Our Contribution. We propose a convolutional neural networks (CNNs) based system incorporating newly defined matting components. Although CNNs have demonstrated impressive success for a number of computer vision tasks such as detection [46], classification [7, 8], recognition [9], and segmentation [10, 11]. We cannot directly use existing structures for solving the matting problem since they learn hierarchical semantic features. For example, FCN [10] and CRFasRNN [11] have the ability to roughly separate the background and foreground. But they do not solve this problem without handling matting details.

For other low-level computer vision methods using CNNs for image super-resolution [12], deblurring [13] and filtering [14], mainly the powerful regression ability is made use of. They also do not fit our matting problem because no semantic information, such as human face and background scene, is considered.
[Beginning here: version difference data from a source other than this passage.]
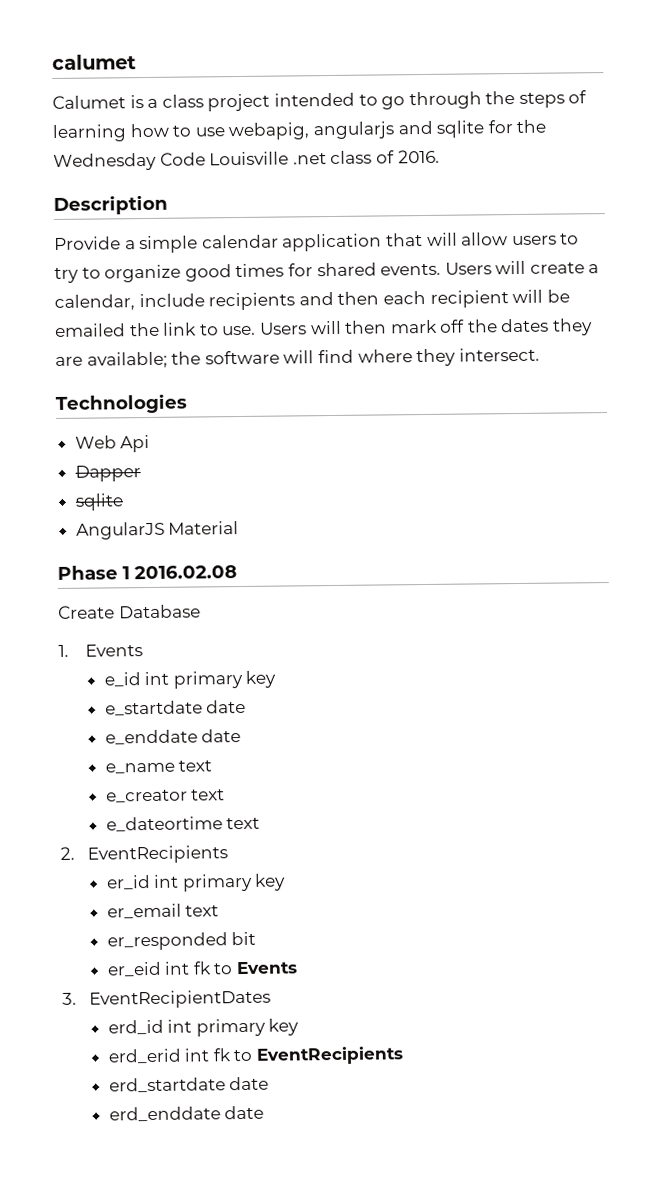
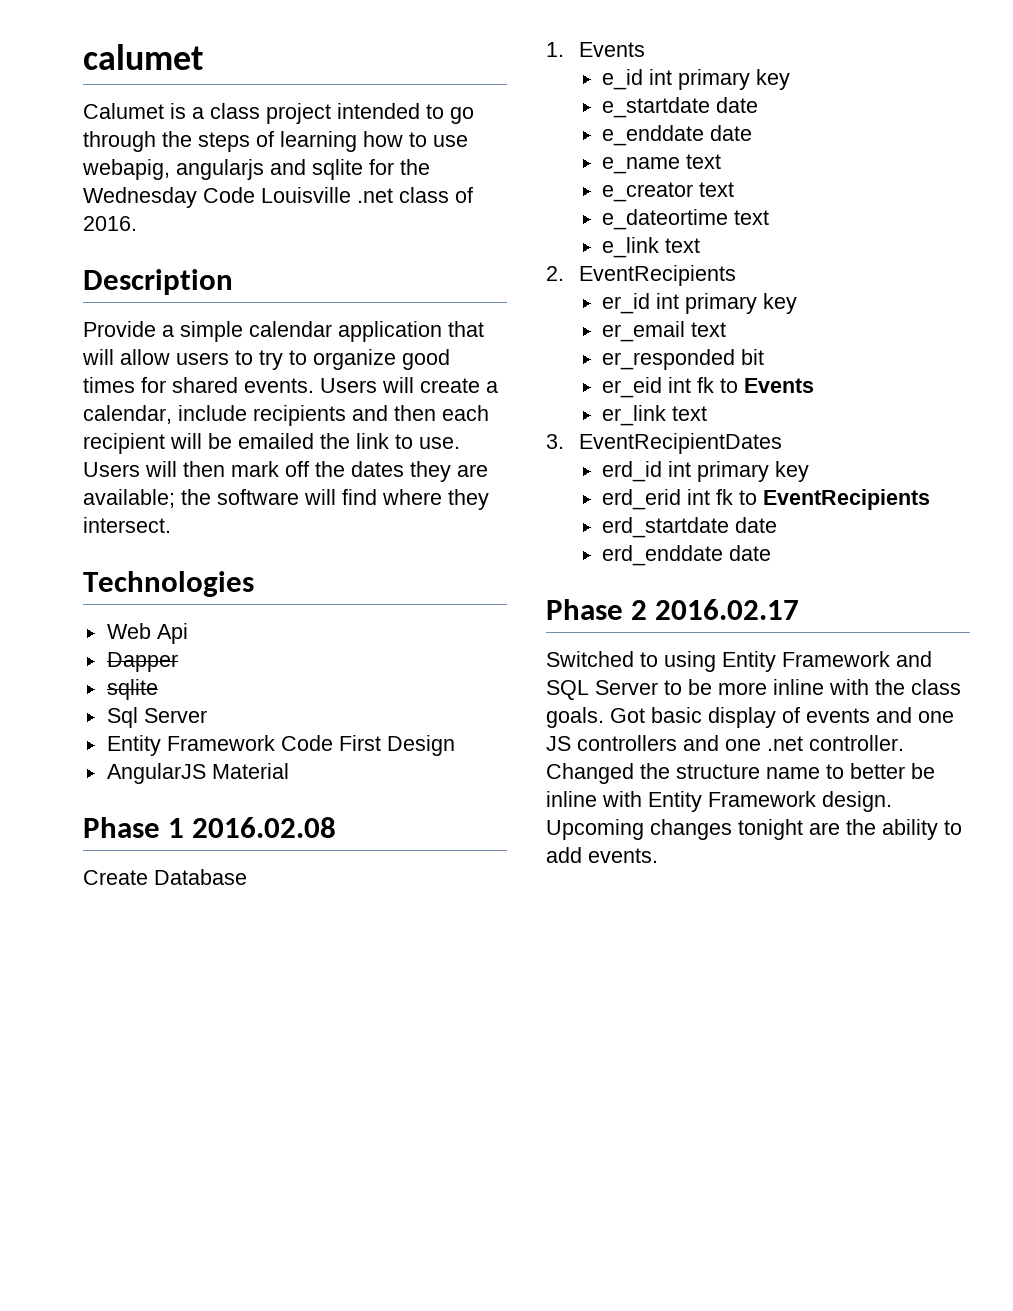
+ Sql Server
+ Entity Framework Code First Design
+ e_link text
+ er_link text
+ Phase 2 2016.02.17
+ Switched to using Entity Framework and SQL Server to be more inline with the class goals. Got basic display of events and one JS controllers and one .net controller. Changed the structure name to better be inline with Entity Framework design. Upcoming changes tonight are the ability to add events.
Our network structure is novel on integrating two powerful functions. First, pixels are classified into background, foreground and unknown labels based on fully convolutional networks with several new components. For the second part, we propose the novel matting layer with forward and backward image matting formation. These two functions are incorporated in the unified end-to-end system without user interaction. Our method achieves decent performance for portrait image matting and benefits many tasks.

Further, we create a dateset including 2,000 portrait images, each with a full matte that involves all necessary details for training and testing.

2 Previous Work

We review natural image matting, as well as CNNs for pixel prediction related to our method.

2.1 Natural Image Matting

Natural image matting is originally ill-posed. To make the problem tractable, user specified strokes or trimap are used to sample foreground and background colors. There are quite a few matting methods, categorized according to color sampling and propagation. A survey is given in [15]. Quantitative benchmark is provided by Rhemann et al. [16].
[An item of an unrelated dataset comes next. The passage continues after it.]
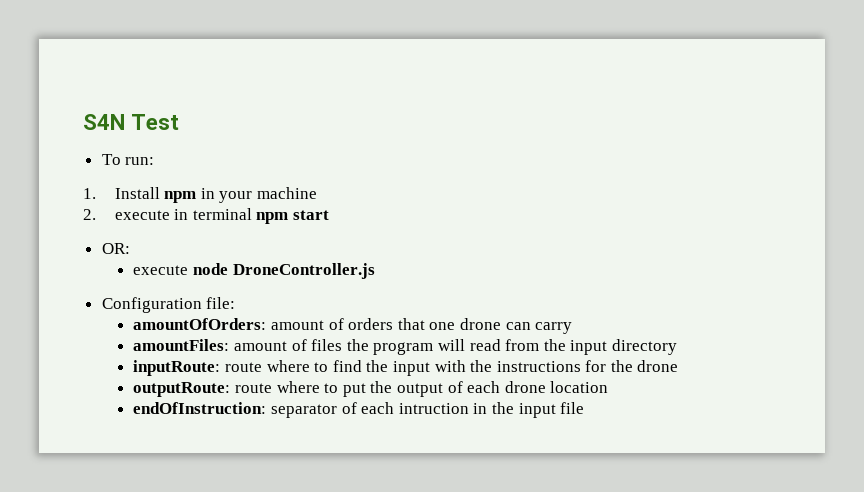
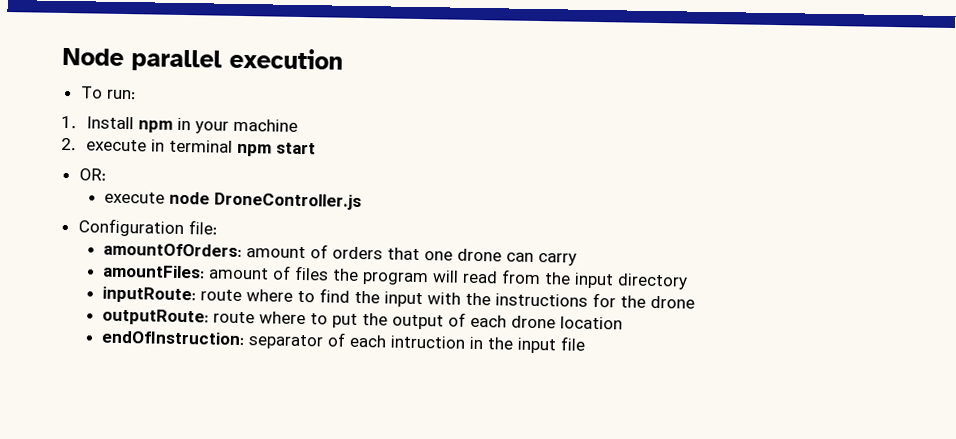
- S4N Test
+ Node parallel execution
Color Sampling Methods. Alpha values for two pixels can be close if the corresponding colors are similar. This rule motivates color sampling methods. Chuang et al. [17] proposed Bayesian matting by modeling background and foreground color samples as Gaussian mixtures. Alpha values are solved for by using alternative optimization. Following methods include global color strategy [18], sample optimization [19], global sampling method [20], etc. Most color sampling methods need a high quality trimap, which is not easy to draw or refine.
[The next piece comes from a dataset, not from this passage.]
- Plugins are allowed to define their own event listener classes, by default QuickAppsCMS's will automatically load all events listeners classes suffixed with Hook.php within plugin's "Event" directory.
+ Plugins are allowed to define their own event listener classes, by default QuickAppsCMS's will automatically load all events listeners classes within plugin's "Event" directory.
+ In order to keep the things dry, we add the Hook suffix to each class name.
Propagation Approaches. Another line is to propagate user-drawn information to unknown pixels according to pixel affinities. Levin et al. [1] developed closed-form matting by defining matting Laplacian under the color-line model. It updates to cluster-based spectral matting in [21]. To accelerate matting Laplacian computation, He et al. [22] computed the large-kernel Laplacian. Assuming intensity change locally smooth, Sun et al. [23] proposed Poisson image matting. The Laplacian affinities matrix can be constructed using nonlocal pixels. Following this principle, Chen et al. [2] developed the KNN matting. Since only sparse strokes are input to these systems, specifying them needs algorithm-level knowledge and the methods involve iterative update.

2.2 CNNs for Pixel Prediction

Semantic segmentation [24] has demonstrated the capability for predicting image pixel information. CNNs for segmentation are applied mainly in two ways. One is to learn image features and apply classification schemes to infer labels [2527]. The other line is end-to-end learning from the image to the label map. Long et al. [10] designed a fully convolutional networks (FCN) for this task.

Directly regressing labels may lose edge accuracy. Recent work combines input image information to guide segmentation refinement, such as DeepLab [28], CRFasRNN [11], and deep parsing network [24]. Dai et al. [29] proposed box suppression. These CNNs for pixel prediction generate piece-wise constant label maps, which cannot be used for natural image matting.

3 Problem Understanding

Difficulties of automatic portrait image matting can be summarized in the following, facilitated by the illustrations in Fig. 2.

  • Rich Matte Details. Portrait matting needs alpha values for all pixels and the matte is with rich details as shown in (d). These details often include hair with only several-pixel width, leading to difficult value prediction.

  • Ambiguous Semantic Prediction. Portrait images have semantically meaningful structures in the foreground layer, such as eyes, hair, clothes, and mouth as shown in (e). Features are important to describe them.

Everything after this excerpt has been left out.